INFORMATION SHOWN Block Start

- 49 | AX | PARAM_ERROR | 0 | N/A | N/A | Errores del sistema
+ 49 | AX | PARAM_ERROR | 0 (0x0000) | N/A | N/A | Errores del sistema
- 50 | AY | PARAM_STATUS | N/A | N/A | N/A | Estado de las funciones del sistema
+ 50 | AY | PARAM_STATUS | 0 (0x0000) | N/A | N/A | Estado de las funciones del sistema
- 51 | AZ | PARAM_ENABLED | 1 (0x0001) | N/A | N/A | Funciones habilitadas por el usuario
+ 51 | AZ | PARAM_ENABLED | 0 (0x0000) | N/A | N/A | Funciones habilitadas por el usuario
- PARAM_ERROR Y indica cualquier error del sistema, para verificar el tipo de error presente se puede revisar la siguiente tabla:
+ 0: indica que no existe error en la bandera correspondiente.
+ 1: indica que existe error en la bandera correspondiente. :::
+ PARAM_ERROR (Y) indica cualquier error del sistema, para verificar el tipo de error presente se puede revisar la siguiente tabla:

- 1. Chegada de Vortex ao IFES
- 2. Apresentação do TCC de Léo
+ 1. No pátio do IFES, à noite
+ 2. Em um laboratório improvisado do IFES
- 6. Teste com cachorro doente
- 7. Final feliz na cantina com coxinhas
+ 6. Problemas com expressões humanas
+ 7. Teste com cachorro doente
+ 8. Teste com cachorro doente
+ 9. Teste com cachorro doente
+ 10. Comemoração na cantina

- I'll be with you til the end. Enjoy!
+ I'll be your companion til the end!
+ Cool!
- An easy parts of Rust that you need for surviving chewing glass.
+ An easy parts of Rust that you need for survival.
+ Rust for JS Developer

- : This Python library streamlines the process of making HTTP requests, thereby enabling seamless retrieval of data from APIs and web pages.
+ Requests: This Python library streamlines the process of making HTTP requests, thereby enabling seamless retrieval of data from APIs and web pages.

INFORMATION SHOWN Block End

- _TASK PROMPT_
Your task is to reproduce each entry exactly.

- _COMPLETED EXERCISE_
- 49 | AX | PARAM_ERROR | 0 | N/A | N/A | Errores del sistema
+ 49 | AX | PARAM_ERROR | 0 (0x0000) | N/A | N/A | Errores del sistema
- 50 | AY | PARAM_STATUS | N/A | N/A | N/A | Estado de las funciones del sistema
+ 50 | AY | PARAM_STATUS | 0 (0x0000) | N/A | N/A | Estado de las funciones del sistema
- 51 | AZ | PARAM_ENABLED | 1 (0x0001) | N/A | N/A | Funciones habilitadas por el usuario
+ 51 | AZ | PARAM_ENABLED | 0 (0x0000) | N/A | N/A | Funciones habilitadas por el usuario
- PARAM_ERROR Y indica cualquier error del sistema, para verificar el tipo de error presente se puede revisar la siguiente tabla:
+ 0: indica que no existe error en la bandera correspondiente.
+ 1: indica que existe error en la bandera correspondiente. :::
+ PARAM_ERROR (Y) indica cualquier error del sistema, para verificar el tipo de error presente se puede revisar la siguiente tabla:

- 1. Chegada de Vortex ao IFES
- 2. Apresentação do TCC de Léo
+ 1. No pátio do IFES, à noite
+ 2. Em um laboratório improvisado do IFES
- 6. Teste com cachorro doente
- 7. Final feliz na cantina com coxinhas
+ 6. Problemas com expressões humanas
+ 7. Teste com cachorro doente
+ 8. Teste com cachorro doente
+ 9. Teste com cachorro doente
+ 10. Comemoração na cantina

- I'll be with you til the end. Enjoy!
+ I'll be your companion til the end!
+ Cool!
- An easy parts of Rust that you need for surviving chewing glass.
+ An easy parts of Rust that you need for survival.
+ Rust for JS Developer

- : This Python library streamlines the process of making HTTP requests, thereby enabling seamless retrieval of data from APIs and web pages.
+ Requests: This Python library streamlines the process of making HTTP requests, thereby enabling seamless retrieval of data from APIs and web pages.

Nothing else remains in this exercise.